## Exercise
Leave the pictures out and quote every line from the start of the listing to the line with "Warehouse 8 | February Baseline: 8329 -> 8729", inclusive.

## Exercise data

━━━━━━

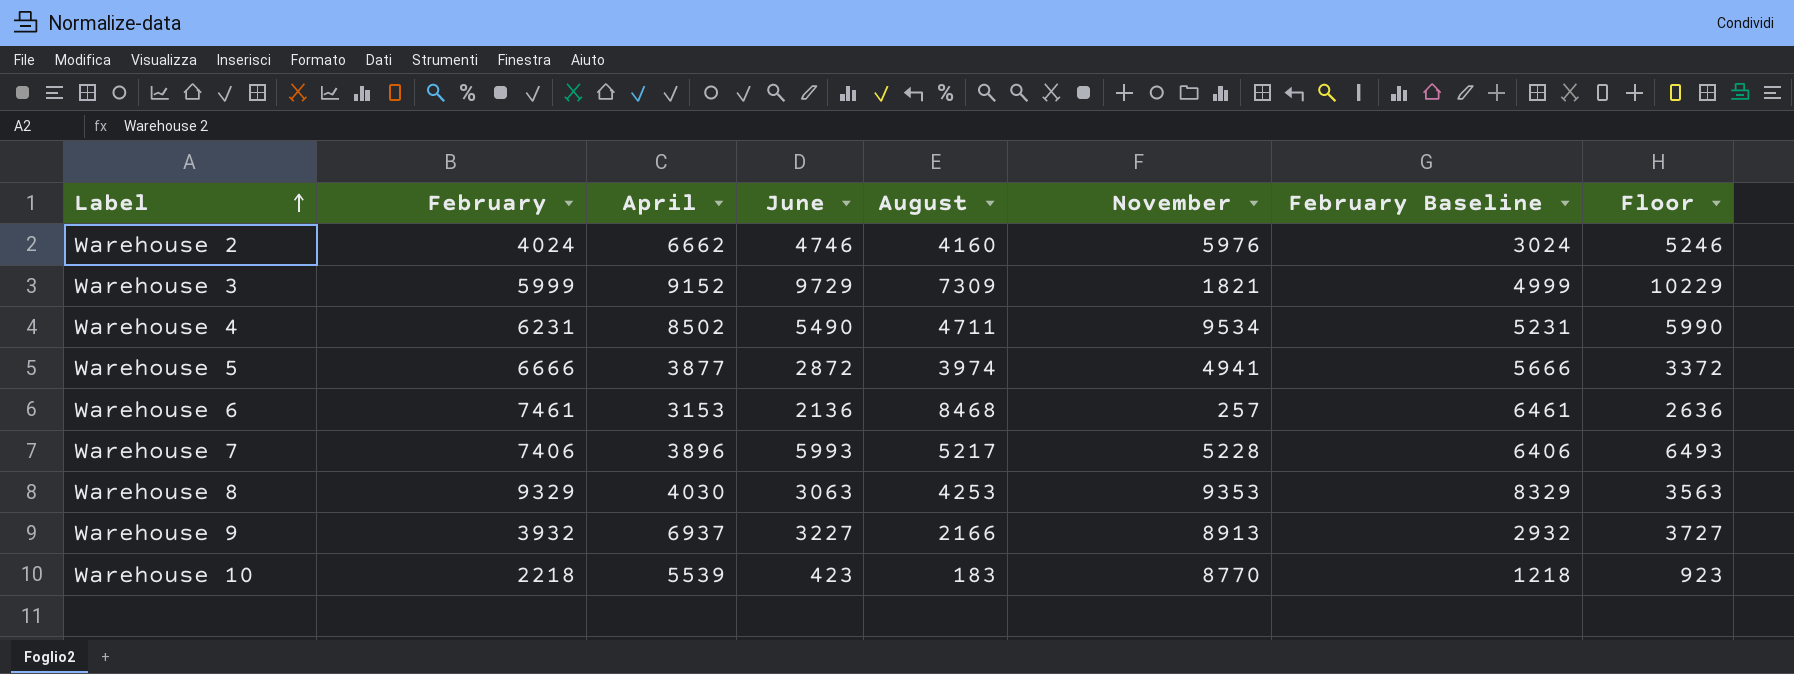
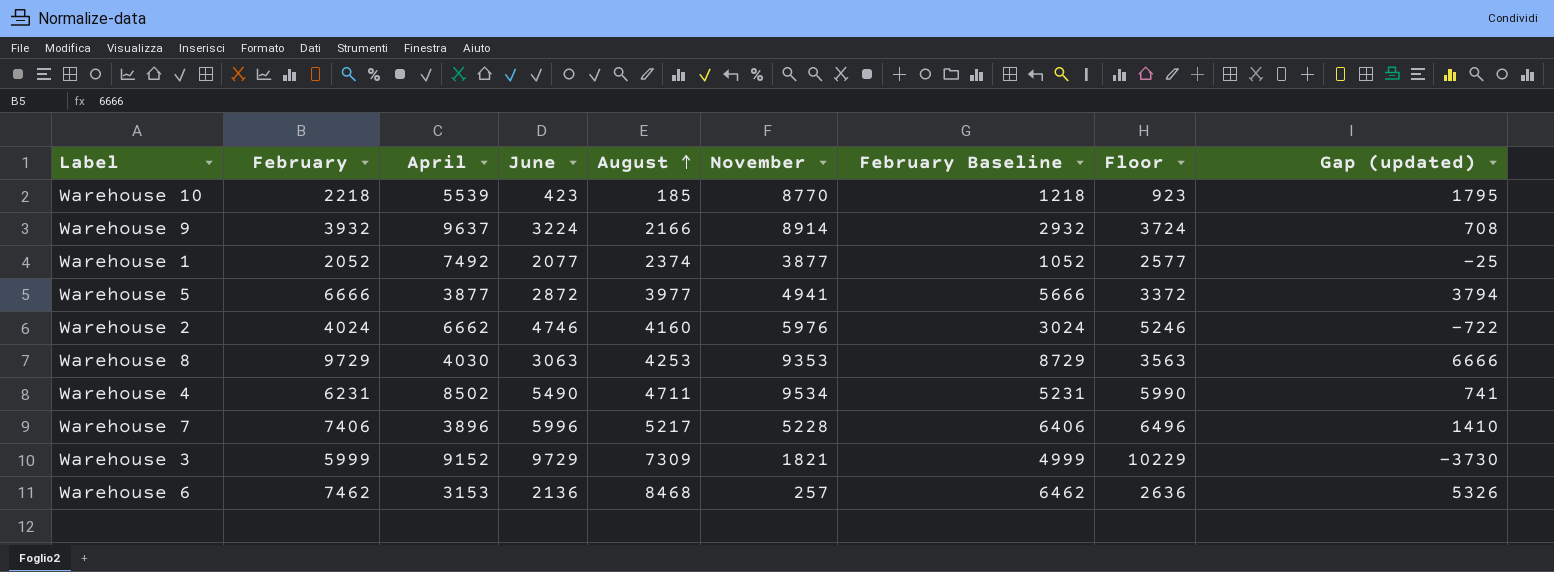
row order: Label ascending -> August ascending
column Gap (updated) | formula: none -> [February] - [June]
Warehouse 10 | August: 183 -> 185
Warehouse 9 | April: 6937 -> 9637
Warehouse 9 | June: 3227 -> 3224
Warehouse 9 | November: 8913 -> 8914
Warehouse 9 | Floor: 3727 -> 3724
row Warehouse 1: none -> 2052 | 7492 | 2077 | 2374 | 3877 | 1052 | 2577 | -25
Warehouse 5 | August: 3974 -> 3977
Warehouse 8 | February: 9329 -> 9729
Warehouse 8 | February Baseline: 8329 -> 8729
Warehouse 7 | June: 5993 -> 5996
Warehouse 7 | Floor: 6493 -> 6496
Warehouse 6 | February: 7461 -> 7462
Warehouse 6 | February Baseline: 6461 -> 6462

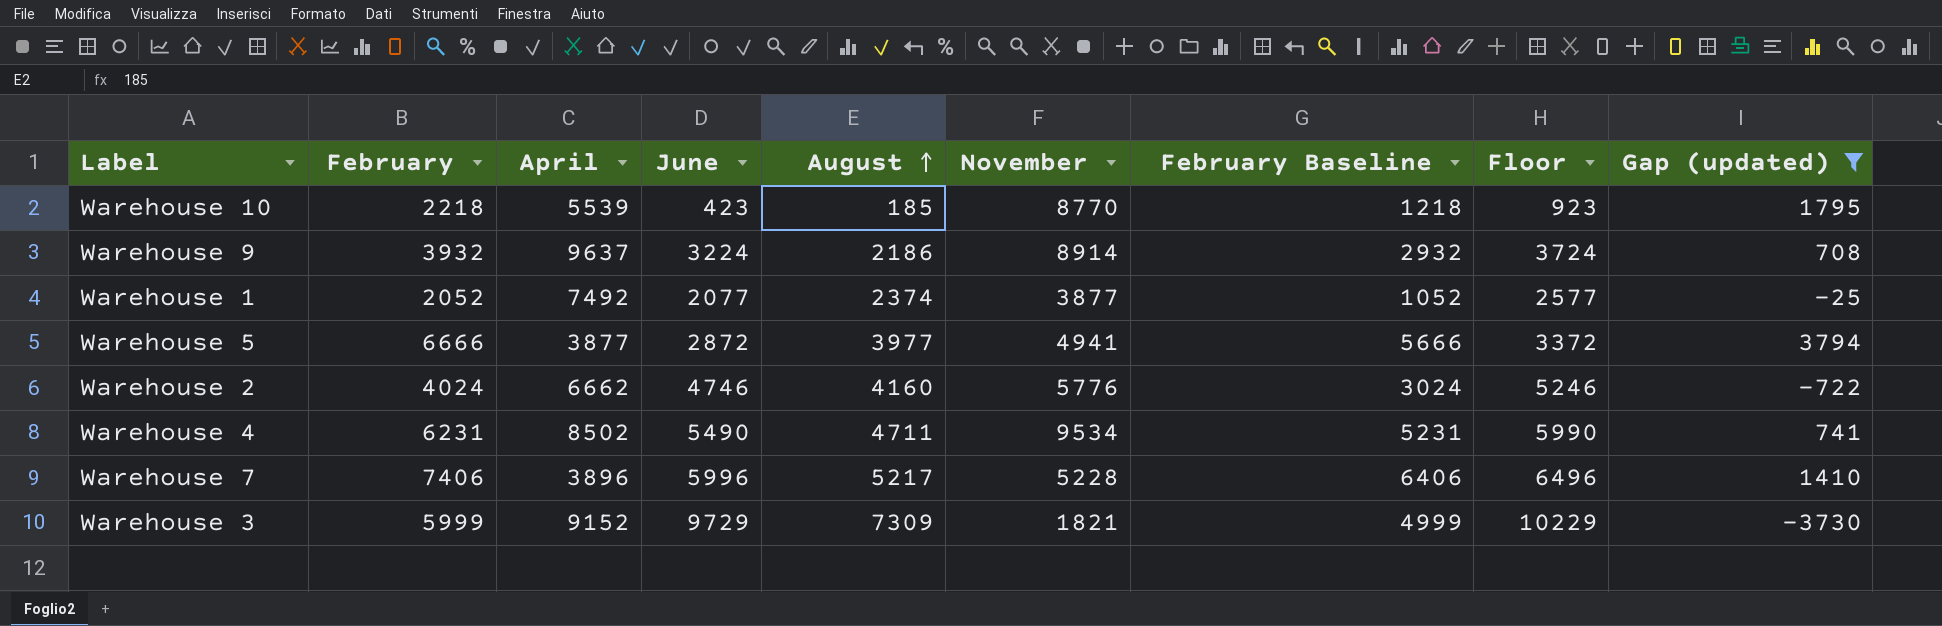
filter: none -> Gap (updated) <= 3794
Warehouse 9 | August: 2166 -> 2186
Warehouse 2 | November: 5976 -> 5776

━━━━━━

## Answer section
row order: Label ascending -> August ascending
column Gap (updated) | formula: none -> [February] - [June]
Warehouse 10 | August: 183 -> 185
Warehouse 9 | April: 6937 -> 9637
Warehouse 9 | June: 3227 -> 3224
Warehouse 9 | November: 8913 -> 8914
Warehouse 9 | Floor: 3727 -> 3724
row Warehouse 1: none -> 2052 | 7492 | 2077 | 2374 | 3877 | 1052 | 2577 | -25
Warehouse 5 | August: 3974 -> 3977
Warehouse 8 | February: 9329 -> 9729
Warehouse 8 | February Baseline: 8329 -> 8729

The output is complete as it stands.